Filter the listing below, copying every line in which the word "天低点为" appears.

• _RECORDS PROVIDED_
----------

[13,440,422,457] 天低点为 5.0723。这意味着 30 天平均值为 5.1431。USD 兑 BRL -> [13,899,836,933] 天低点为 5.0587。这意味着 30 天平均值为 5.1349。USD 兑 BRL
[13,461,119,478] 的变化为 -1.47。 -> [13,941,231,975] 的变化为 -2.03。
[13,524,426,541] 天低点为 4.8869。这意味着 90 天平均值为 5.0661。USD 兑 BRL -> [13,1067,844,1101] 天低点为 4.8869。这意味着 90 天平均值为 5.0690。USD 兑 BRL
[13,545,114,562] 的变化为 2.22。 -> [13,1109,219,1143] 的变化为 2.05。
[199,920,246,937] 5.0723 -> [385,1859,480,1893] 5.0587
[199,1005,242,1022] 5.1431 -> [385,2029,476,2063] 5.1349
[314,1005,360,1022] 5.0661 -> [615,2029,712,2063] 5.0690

----------

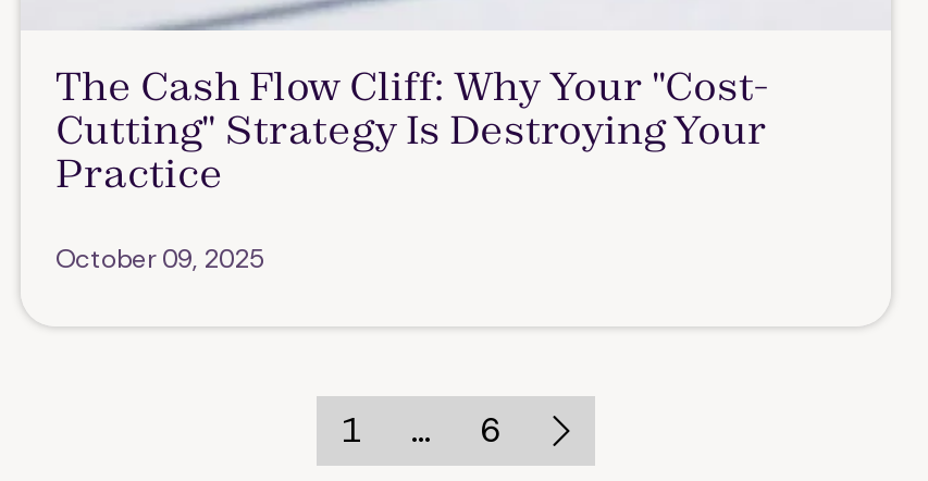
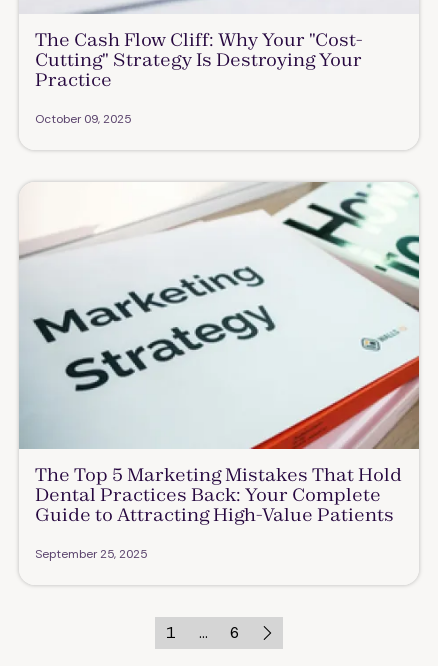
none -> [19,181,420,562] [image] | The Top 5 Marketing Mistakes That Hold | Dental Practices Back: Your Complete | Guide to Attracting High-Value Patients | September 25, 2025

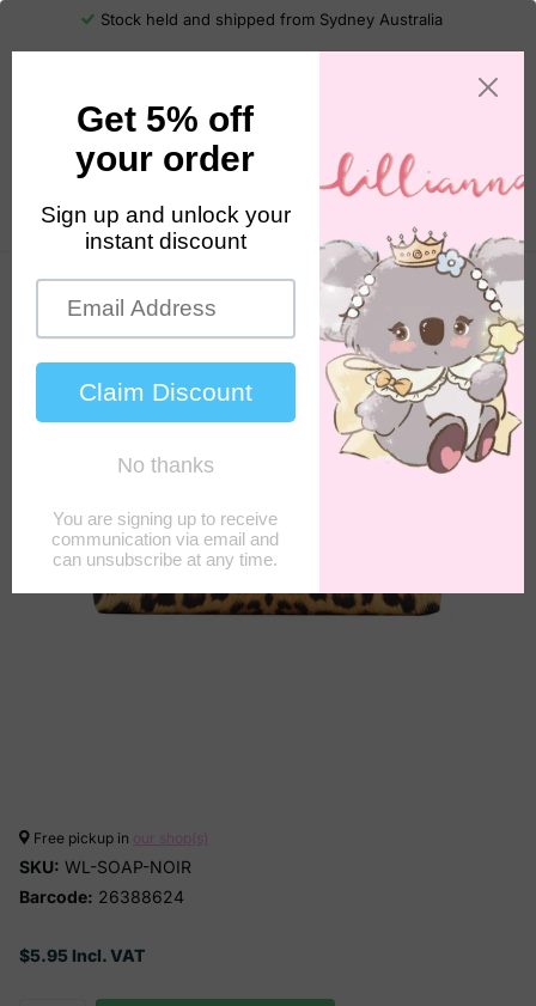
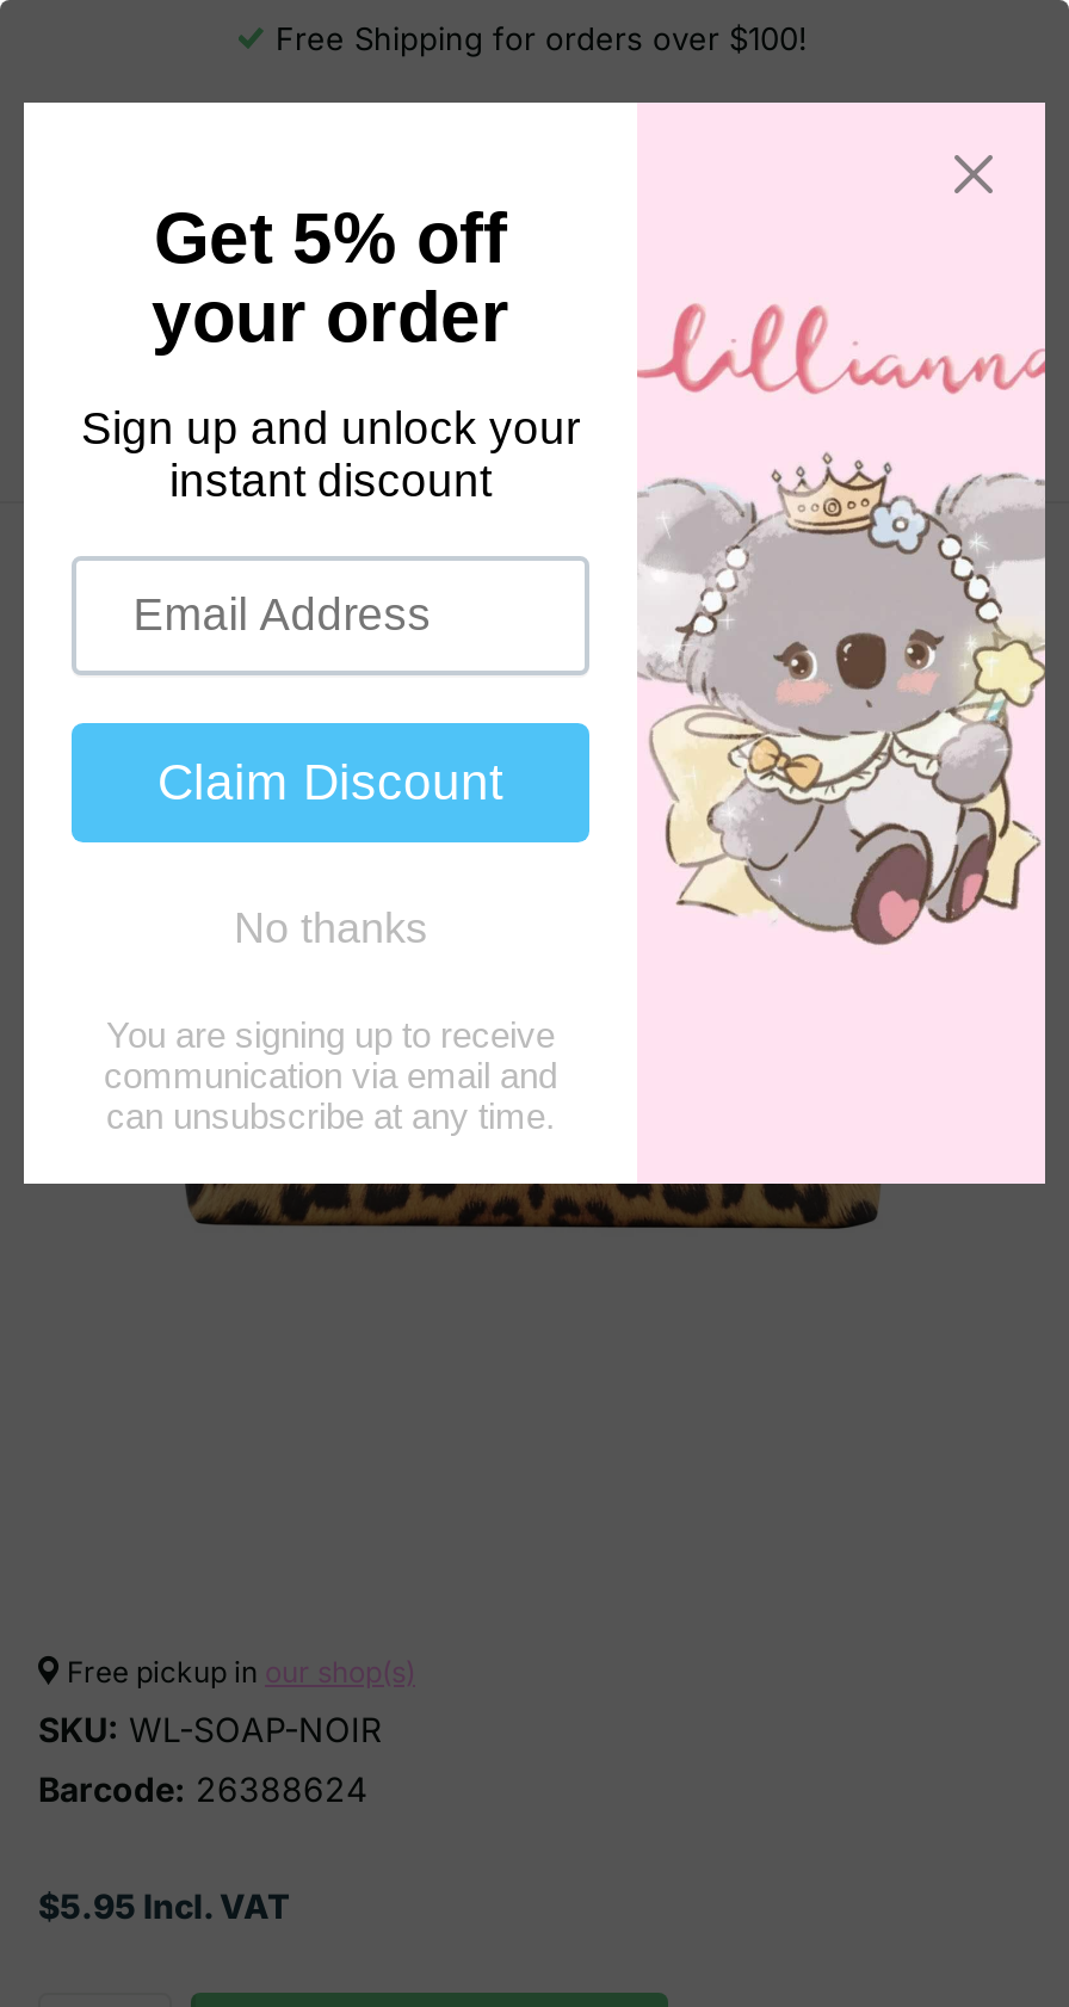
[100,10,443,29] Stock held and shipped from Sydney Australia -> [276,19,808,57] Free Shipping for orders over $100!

----------

• _RESPONSE FOR THIS EXERCISE_
[13,440,422,457] 天低点为 5.0723。这意味着 30 天平均值为 5.1431。USD 兑 BRL -> [13,899,836,933] 天低点为 5.0587。这意味着 30 天平均值为 5.1349。USD 兑 BRL
[13,524,426,541] 天低点为 4.8869。这意味着 90 天平均值为 5.0661。USD 兑 BRL -> [13,1067,844,1101] 天低点为 4.8869。这意味着 90 天平均值为 5.0690。USD 兑 BRL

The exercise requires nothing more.